● Directions
Output, word for word, the span of lines that starts at the one containing "- 스타트펀은 약 6주의 기간동안 weis팀이 준비한 Spring 프로젝트입니다." and ends at the last line of the records.

● Entries shown
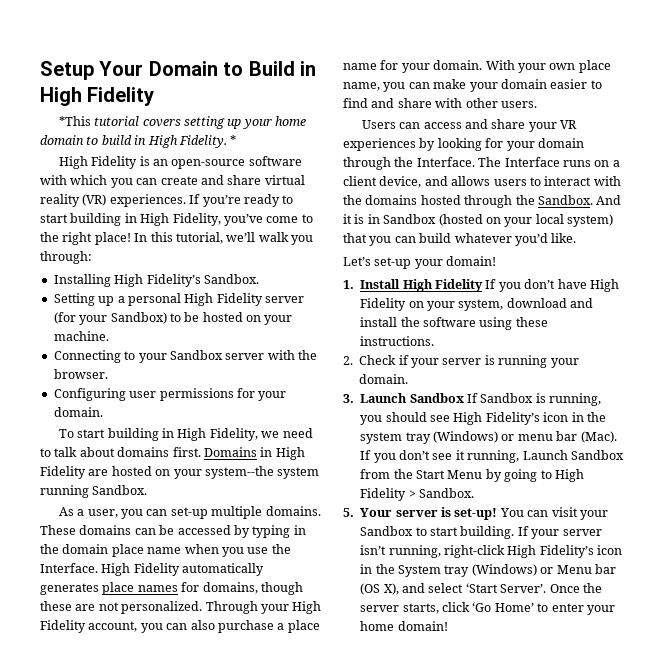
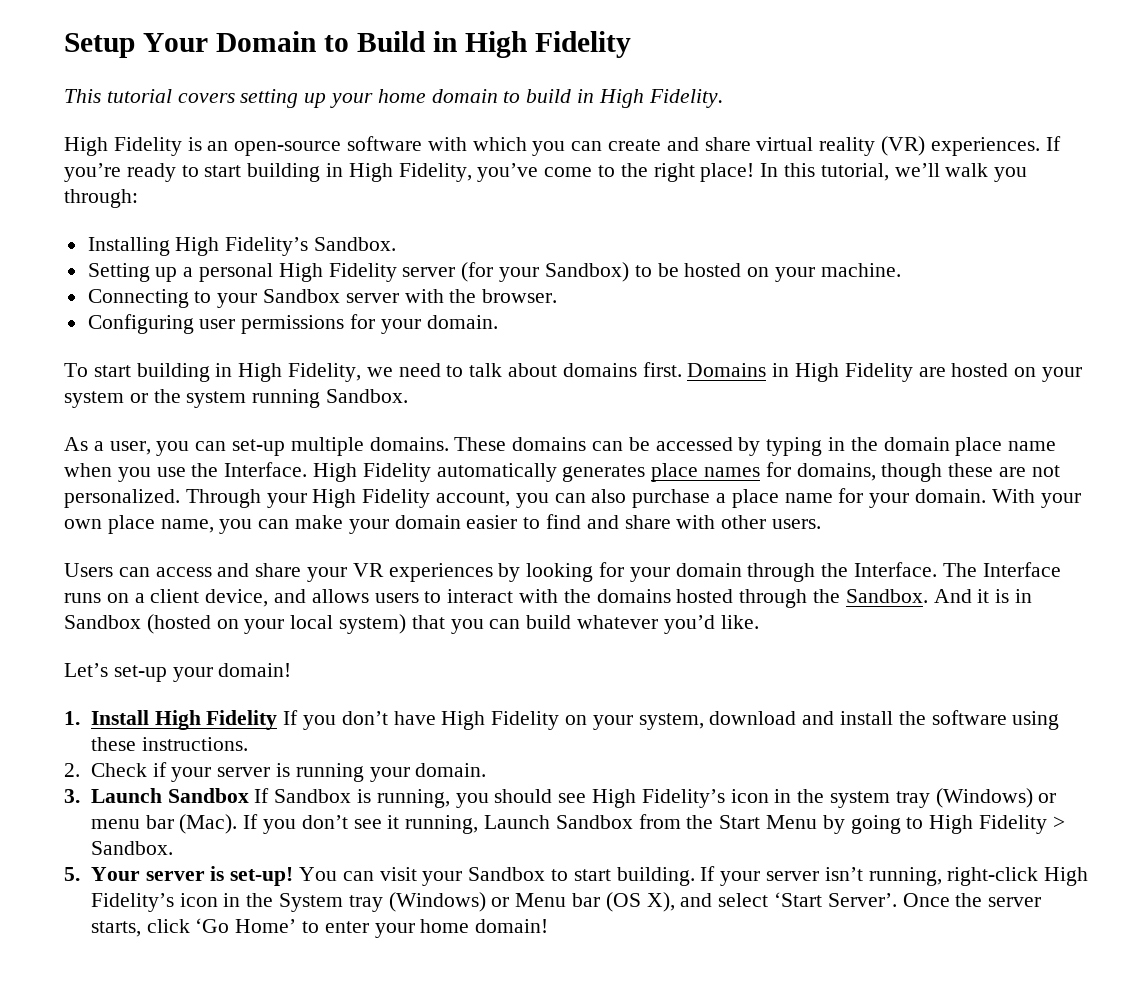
- *This tutorial covers setting up your home domain to build in High Fidelity. *
+ This tutorial covers setting up your home domain to build in High Fidelity.
- Domains in High Fidelity are hosted on your system--the system running Sandbox.
+ Domains in High Fidelity are hosted on your system or the system running Sandbox.

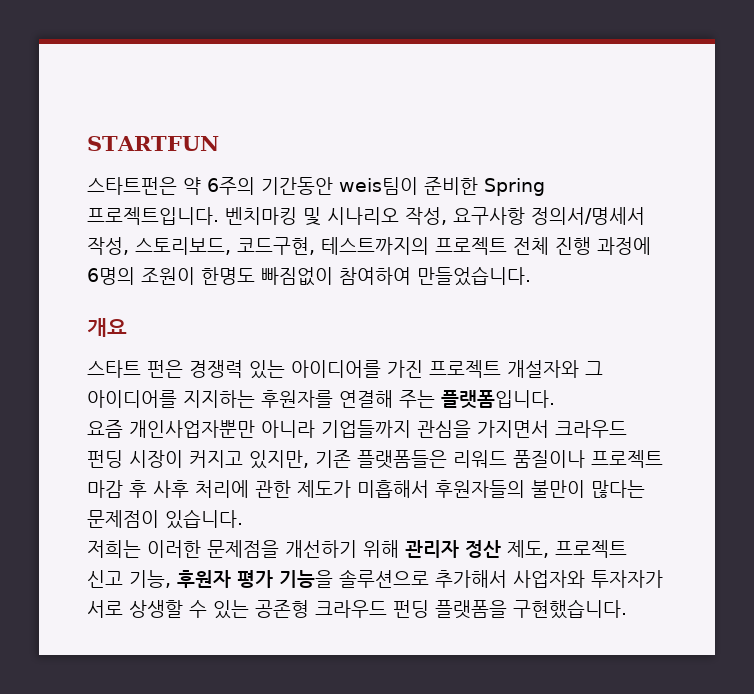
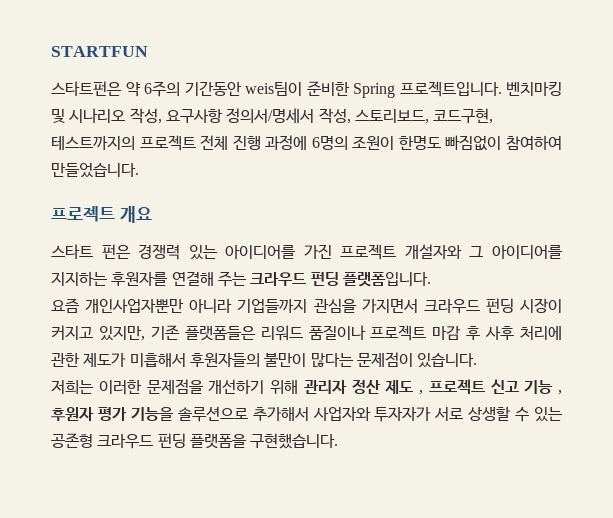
- 개요
+ 프로젝트 개요
- 스타트 펀은 경쟁력 있는 아이디어를 가진 프로젝트 개설자와 그 아이디어를 지지하는 후원자를 연결해 주는 플랫폼입니다.
+ 스타트 펀은 경쟁력 있는 아이디어를 가진 프로젝트 개설자와 그 아이디어를 지지하는 후원자를 연결해 주는 크라우드 펀딩 플랫폼입니다.
- 저희는 이러한 문제점을 개선하기 위해 관리자 정산 제도, 프로젝트 신고 기능, 후원자 평가 기능을 솔루션으로 추가해서 사업자와 투자자가 서로 상생할 수 있는 공존형 크라우드 펀딩 플랫폼을 구현했습니다.
+ 저희는 이러한 문제점을 개선하기 위해 관리자 정산 제도 , 프로젝트 신고 기능 , 후원자 평가 기능을 솔루션으로 추가해서 사업자와 투자자가 서로 상생할 수 있는 공존형 크라우드 펀딩 플랫폼을 구현했습니다.

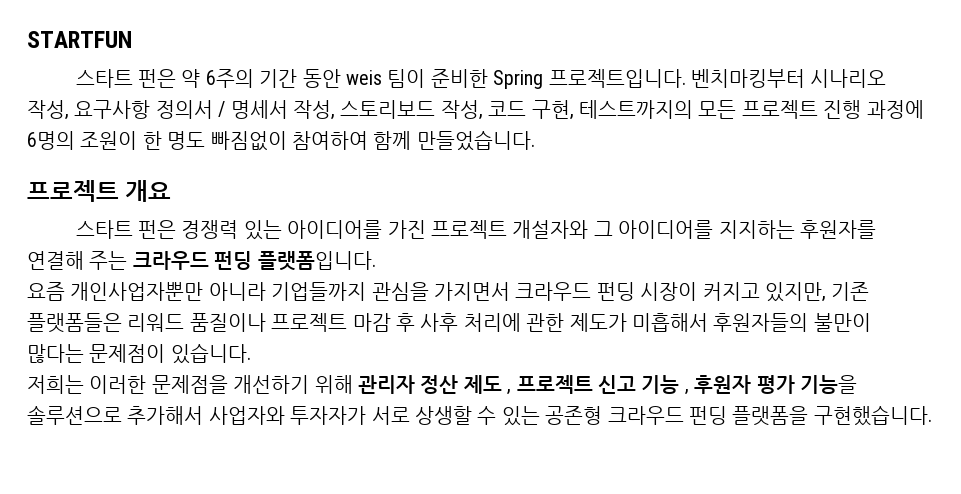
- 스타트펀은 약 6주의 기간동안 weis팀이 준비한 Spring 프로젝트입니다.
+ 스타트 펀은 약 6주의 기간 동안 weis 팀이 준비한 Spring 프로젝트입니다.
- 벤치마킹 및 시나리오 작성, 요구사항 정의서/명세서 작성, 스토리보드, 코드구현, 테스트까지의 프로젝트 전체 진행 과정에 6명의 조원이 한명도 빠짐없이 참여하여 만들었습니다.
+ 벤치마킹부터 시나리오 작성, 요구사항 정의서 / 명세서 작성, 스토리보드 작성, 코드 구현, 테스트까지의 모든 프로젝트 진행 과정에 6명의 조원이 한 명도 빠짐없이 참여하여 함께 만들었습니다.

● Solution to the exercise
- 스타트펀은 약 6주의 기간동안 weis팀이 준비한 Spring 프로젝트입니다.
+ 스타트 펀은 약 6주의 기간 동안 weis 팀이 준비한 Spring 프로젝트입니다.
- 벤치마킹 및 시나리오 작성, 요구사항 정의서/명세서 작성, 스토리보드, 코드구현, 테스트까지의 프로젝트 전체 진행 과정에 6명의 조원이 한명도 빠짐없이 참여하여 만들었습니다.
+ 벤치마킹부터 시나리오 작성, 요구사항 정의서 / 명세서 작성, 스토리보드 작성, 코드 구현, 테스트까지의 모든 프로젝트 진행 과정에 6명의 조원이 한 명도 빠짐없이 참여하여 함께 만들었습니다.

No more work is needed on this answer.